* **WORK ORDER**
In the copy, include every entry exactly but none of its images.

* **INPUT**

-----

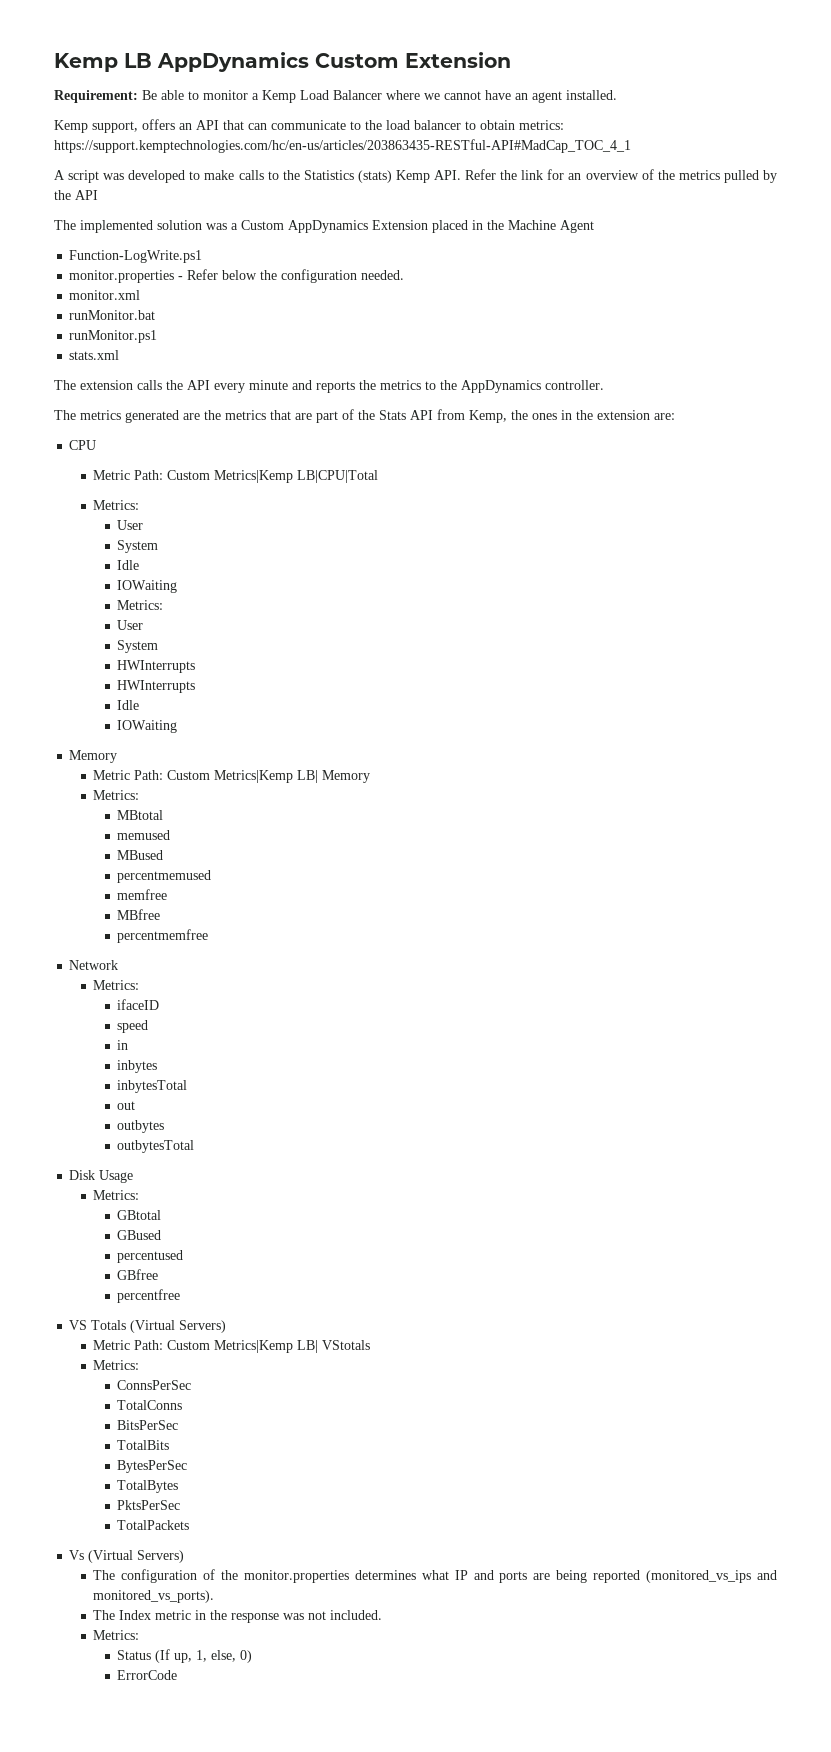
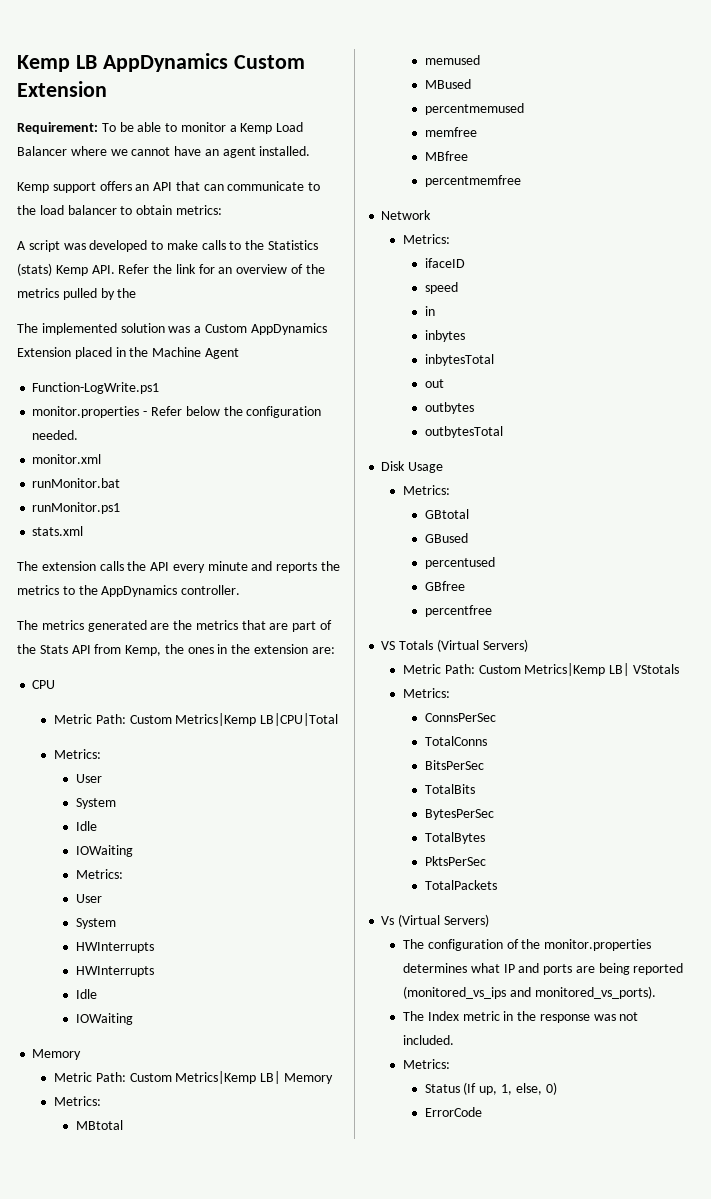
- Requirement: Be able to monitor a Kemp Load Balancer where we cannot have an agent installed.
+ Requirement: To be able to monitor a Kemp Load Balancer where we cannot have an agent installed.
- Kemp support, offers an API that can communicate to the load balancer to obtain metrics: https://support.kemptechnologies.com/hc/en-us/articles/203863435-RESTful-API#MadCap_TOC_4_1
+ Kemp support offers an API that can communicate to the load balancer to obtain metrics:
- A script was developed to make calls to the Statistics (stats) Kemp API. Refer the link for an overview of the metrics pulled by the API
+ A script was developed to make calls to the Statistics (stats) Kemp API. Refer the link for an overview of the metrics pulled by the

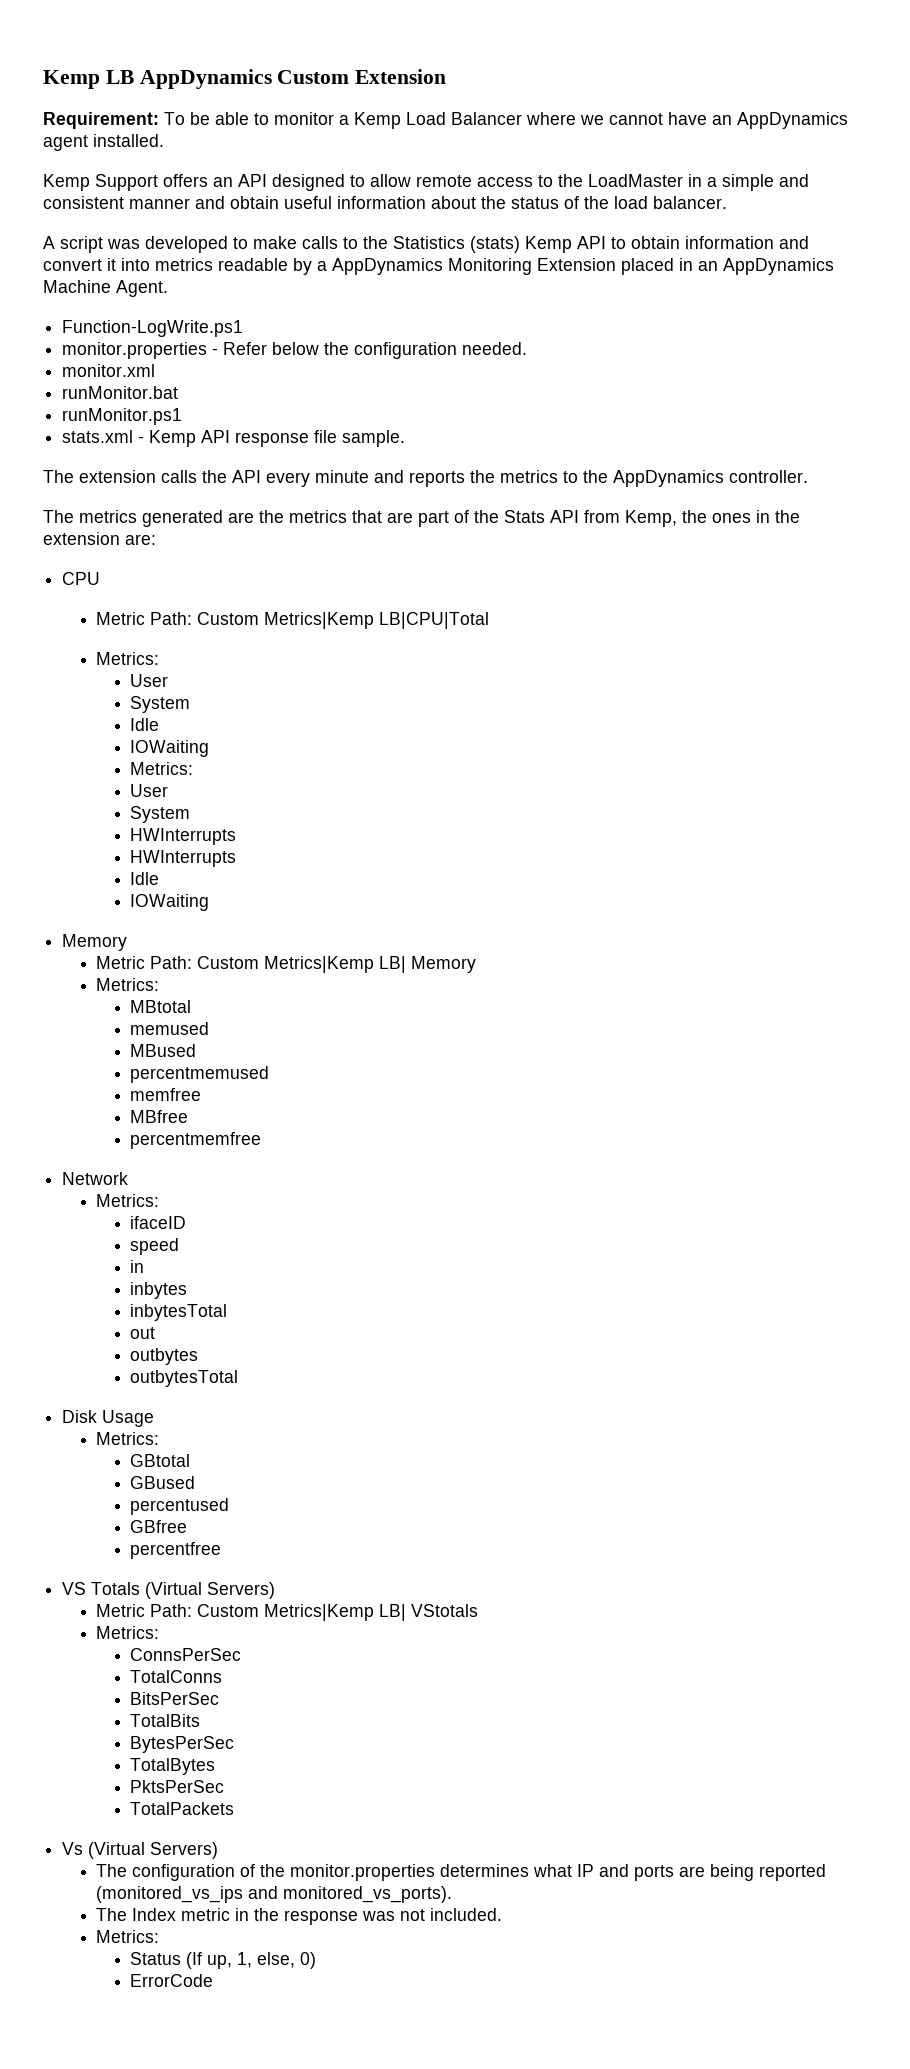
- Requirement: To be able to monitor a Kemp Load Balancer where we cannot have an agent installed.
+ Requirement: To be able to monitor a Kemp Load Balancer where we cannot have an AppDynamics agent installed.
- Kemp support offers an API that can communicate to the load balancer to obtain metrics:
+ Kemp Support offers an API designed to allow remote access to the LoadMaster in a simple and consistent manner and obtain useful information about the status of the load balancer.
- A script was developed to make calls to the Statistics (stats) Kemp API. Refer the link for an overview of the metrics pulled by the
- The implemented solution was a Custom AppDynamics Extension placed in the Machine Agent
+ A script was developed to make calls to the Statistics (stats) Kemp API to obtain information and convert it into metrics readable by a AppDynamics Monitoring Extension placed in an AppDynamics Machine Agent.
- stats.xml
+ stats.xml - Kemp API response file sample.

-----

* **EXERCISE RESULT**
- Requirement: Be able to monitor a Kemp Load Balancer where we cannot have an agent installed.
+ Requirement: To be able to monitor a Kemp Load Balancer where we cannot have an agent installed.
- Kemp support, offers an API that can communicate to the load balancer to obtain metrics: https://support.kemptechnologies.com/hc/en-us/articles/203863435-RESTful-API#MadCap_TOC_4_1
+ Kemp support offers an API that can communicate to the load balancer to obtain metrics:
- A script was developed to make calls to the Statistics (stats) Kemp API. Refer the link for an overview of the metrics pulled by the API
+ A script was developed to make calls to the Statistics (stats) Kemp API. Refer the link for an overview of the metrics pulled by the

- Requirement: To be able to monitor a Kemp Load Balancer where we cannot have an agent installed.
+ Requirement: To be able to monitor a Kemp Load Balancer where we cannot have an AppDynamics agent installed.
- Kemp support offers an API that can communicate to the load balancer to obtain metrics:
+ Kemp Support offers an API designed to allow remote access to the LoadMaster in a simple and consistent manner and obtain useful information about the status of the load balancer.
- A script was developed to make calls to the Statistics (stats) Kemp API. Refer the link for an overview of the metrics pulled by the
- The implemented solution was a Custom AppDynamics Extension placed in the Machine Agent
+ A script was developed to make calls to the Statistics (stats) Kemp API to obtain information and convert it into metrics readable by a AppDynamics Monitoring Extension placed in an AppDynamics Machine Agent.
- stats.xml
+ stats.xml - Kemp API response file sample.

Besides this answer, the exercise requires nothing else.